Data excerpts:
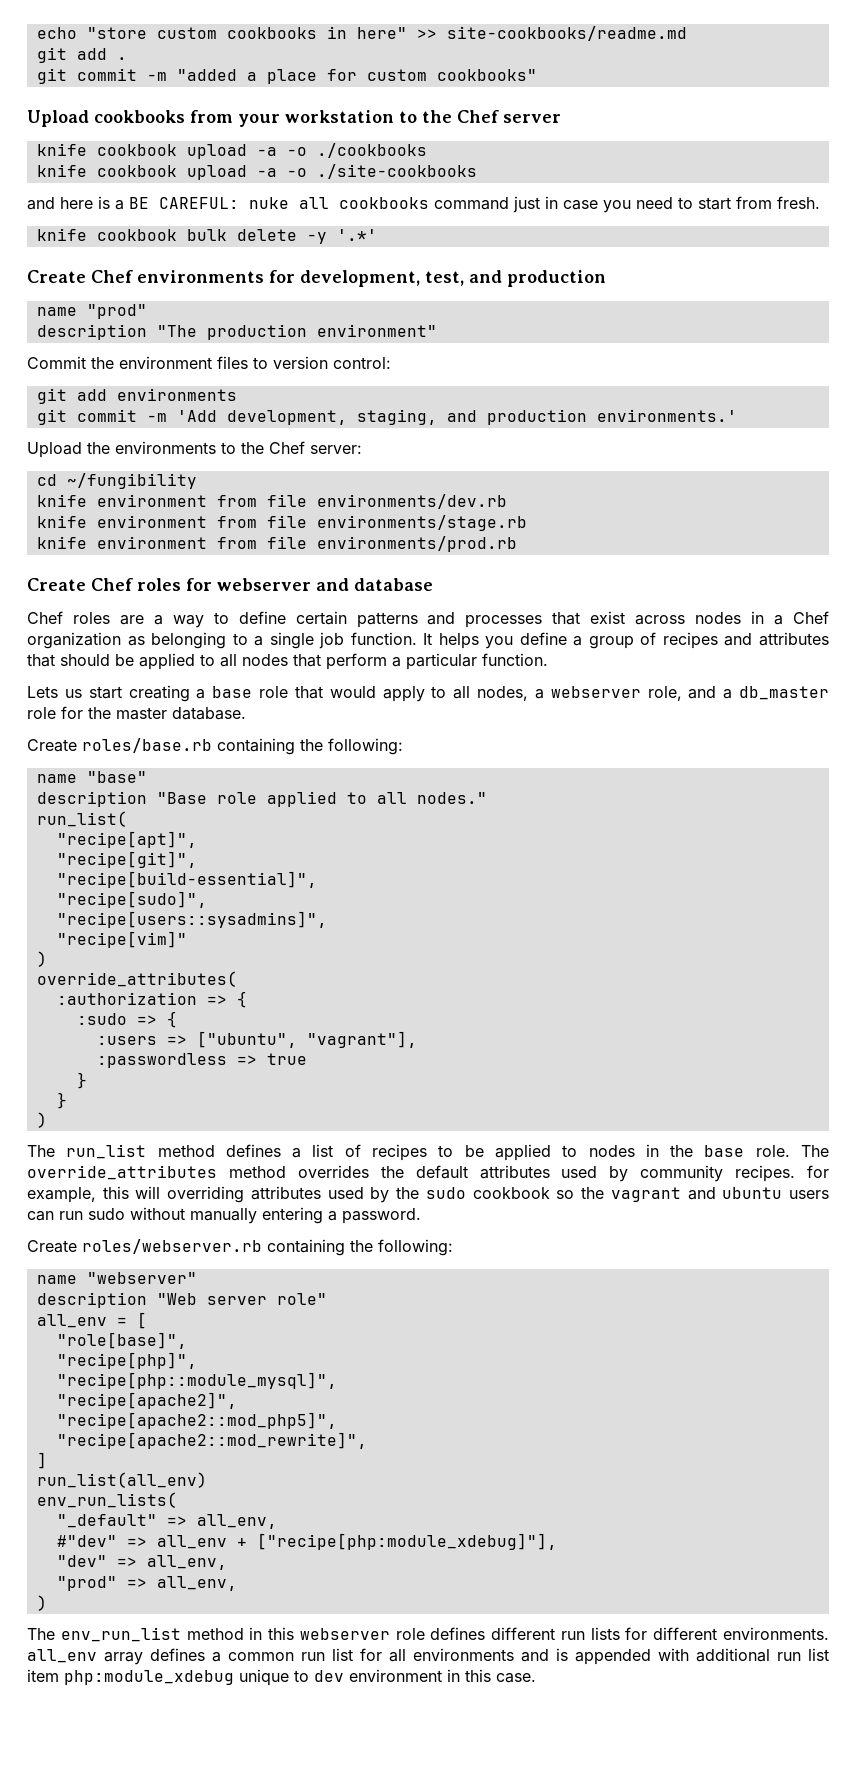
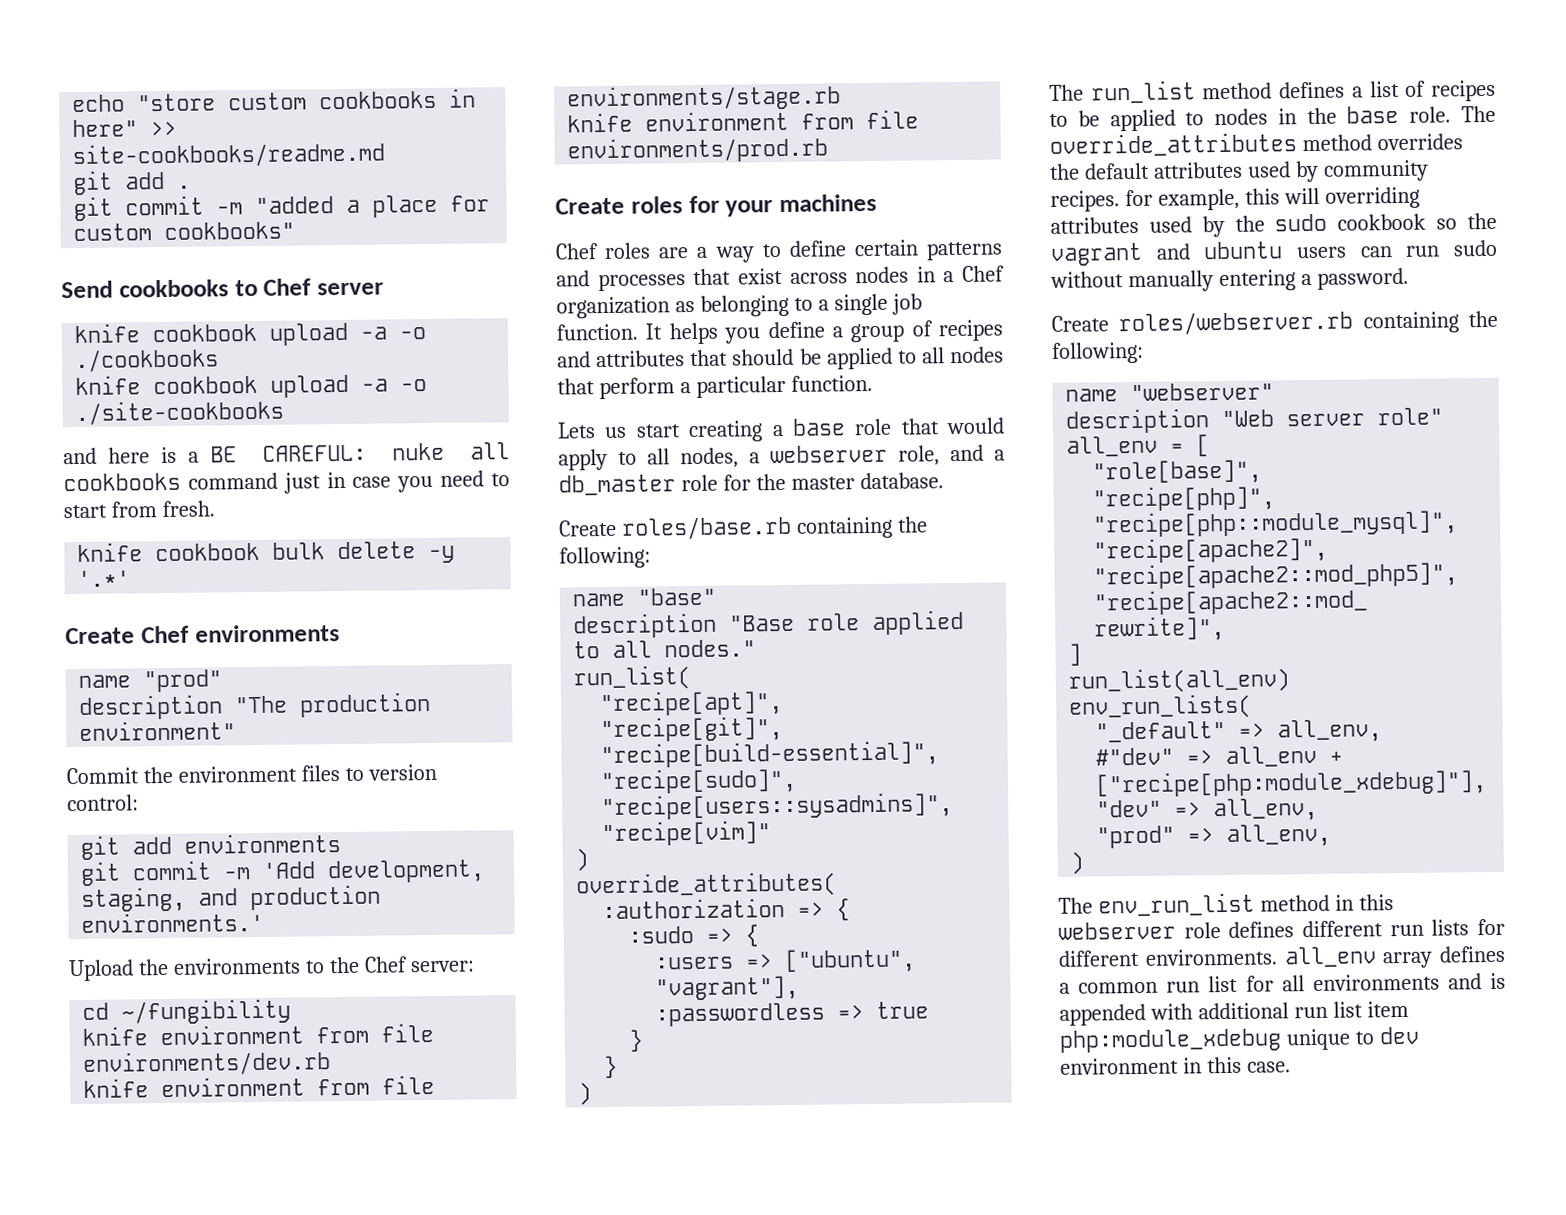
- Upload cookbooks from your workstation to the Chef server
+ Send cookbooks to Chef server
- Create Chef environments for development, test, and production
+ Create Chef environments
- Create Chef roles for webserver and database
+ Create roles for your machines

**The problem**
Every line above in which the word "your" occurs needs to be copied.

**Response below**
- Upload cookbooks from your workstation to the Chef server
+ Create roles for your machines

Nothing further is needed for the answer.